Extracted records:
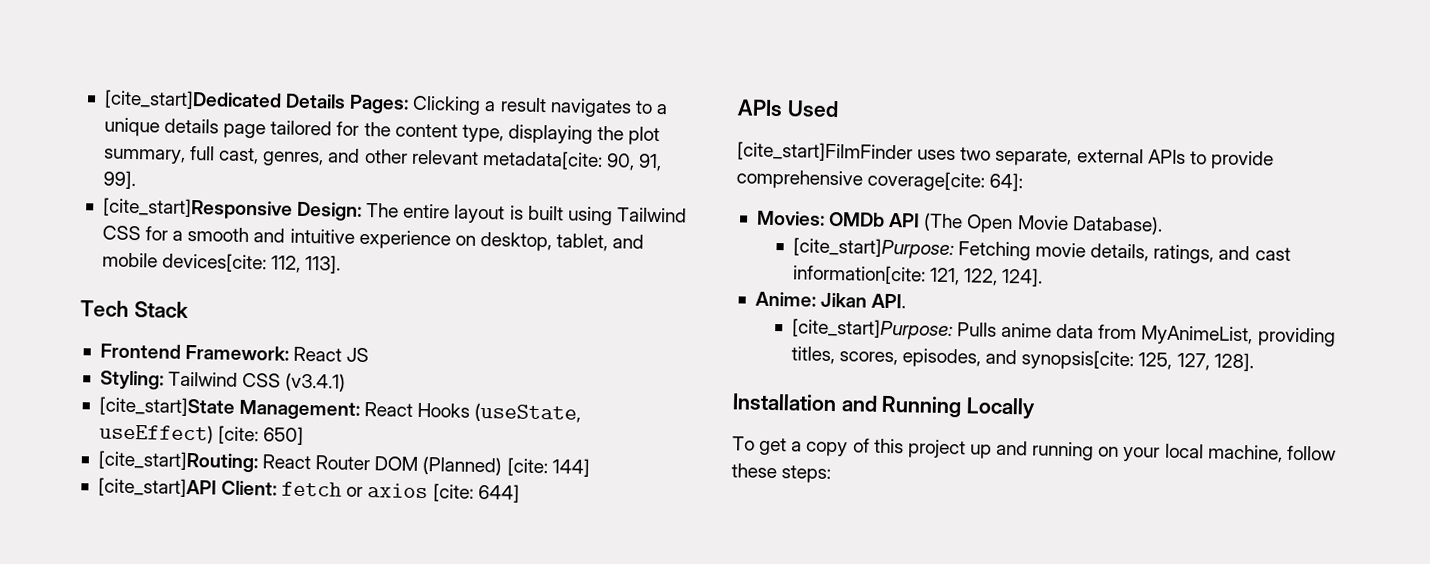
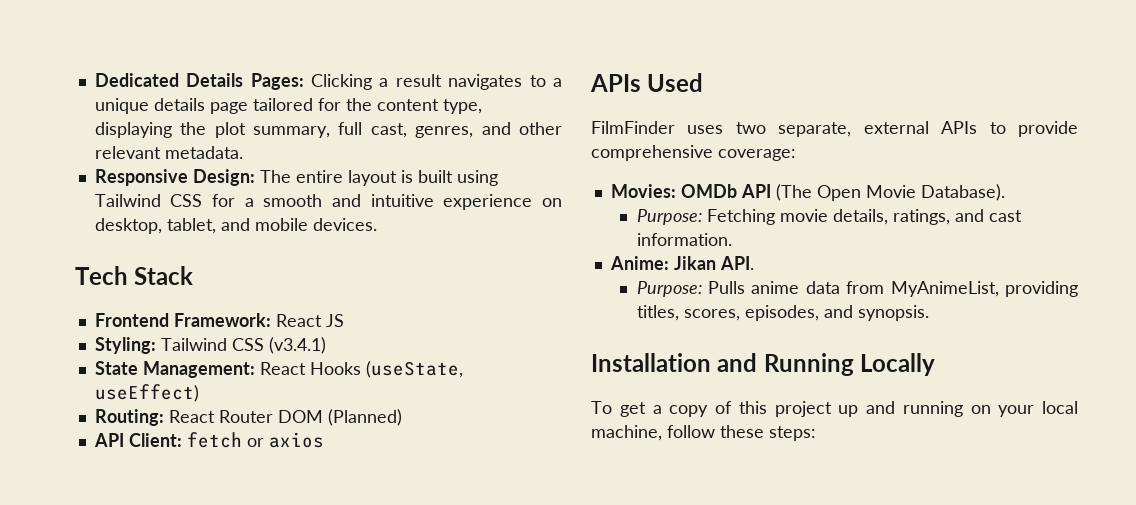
- [cite_start]Dedicated Details Pages: Clicking a result navigates to a unique details page tailored for the content type, displaying the plot summary, full cast, genres, and other relevant metadata[cite: 90, 91, 99].
- [cite_start]Responsive Design: The entire layout is built using Tailwind CSS for a smooth and intuitive experience on desktop, tablet, and mobile devices[cite: 112, 113].
+ Dedicated Details Pages: Clicking a result navigates to a unique details page tailored for the content type, displaying the plot summary, full cast, genres, and other relevant metadata.
+ Responsive Design: The entire layout is built using Tailwind CSS for a smooth and intuitive experience on desktop, tablet, and mobile devices.
- [cite_start]State Management: React Hooks (useState, useEffect) [cite: 650]
- [cite_start]Routing: React Router DOM (Planned) [cite: 144]
- [cite_start]API Client: fetch or axios [cite: 644]
+ State Management: React Hooks (useState, useEffect)
+ Routing: React Router DOM (Planned)
+ API Client: fetch or axios
- [cite_start]FilmFinder uses two separate, external APIs to provide comprehensive coverage[cite: 64]:
+ FilmFinder uses two separate, external APIs to provide comprehensive coverage:
- [cite_start]Purpose: Fetching movie details, ratings, and cast information[cite: 121, 122, 124].
+ Purpose: Fetching movie details, ratings, and cast information.
- [cite_start]Purpose: Pulls anime data from MyAnimeList, providing titles, scores, episodes, and synopsis[cite: 125, 127, 128].
+ Purpose: Pulls anime data from MyAnimeList, providing titles, scores, episodes, and synopsis.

ABOUT THIS EXERCISE: Set down only the line containing "other relevant metadata." and the lines after it through the end, exactly as they appear above.

YOUR SOLUTION:
+ Dedicated Details Pages: Clicking a result navigates to a unique details page tailored for the content type, displaying the plot summary, full cast, genres, and other relevant metadata.
+ Responsive Design: The entire layout is built using Tailwind CSS for a smooth and intuitive experience on desktop, tablet, and mobile devices.
- [cite_start]State Management: React Hooks (useState, useEffect) [cite: 650]
- [cite_start]Routing: React Router DOM (Planned) [cite: 144]
- [cite_start]API Client: fetch or axios [cite: 644]
+ State Management: React Hooks (useState, useEffect)
+ Routing: React Router DOM (Planned)
+ API Client: fetch or axios
- [cite_start]FilmFinder uses two separate, external APIs to provide comprehensive coverage[cite: 64]:
+ FilmFinder uses two separate, external APIs to provide comprehensive coverage:
- [cite_start]Purpose: Fetching movie details, ratings, and cast information[cite: 121, 122, 124].
+ Purpose: Fetching movie details, ratings, and cast information.
- [cite_start]Purpose: Pulls anime data from MyAnimeList, providing titles, scores, episodes, and synopsis[cite: 125, 127, 128].
+ Purpose: Pulls anime data from MyAnimeList, providing titles, scores, episodes, and synopsis.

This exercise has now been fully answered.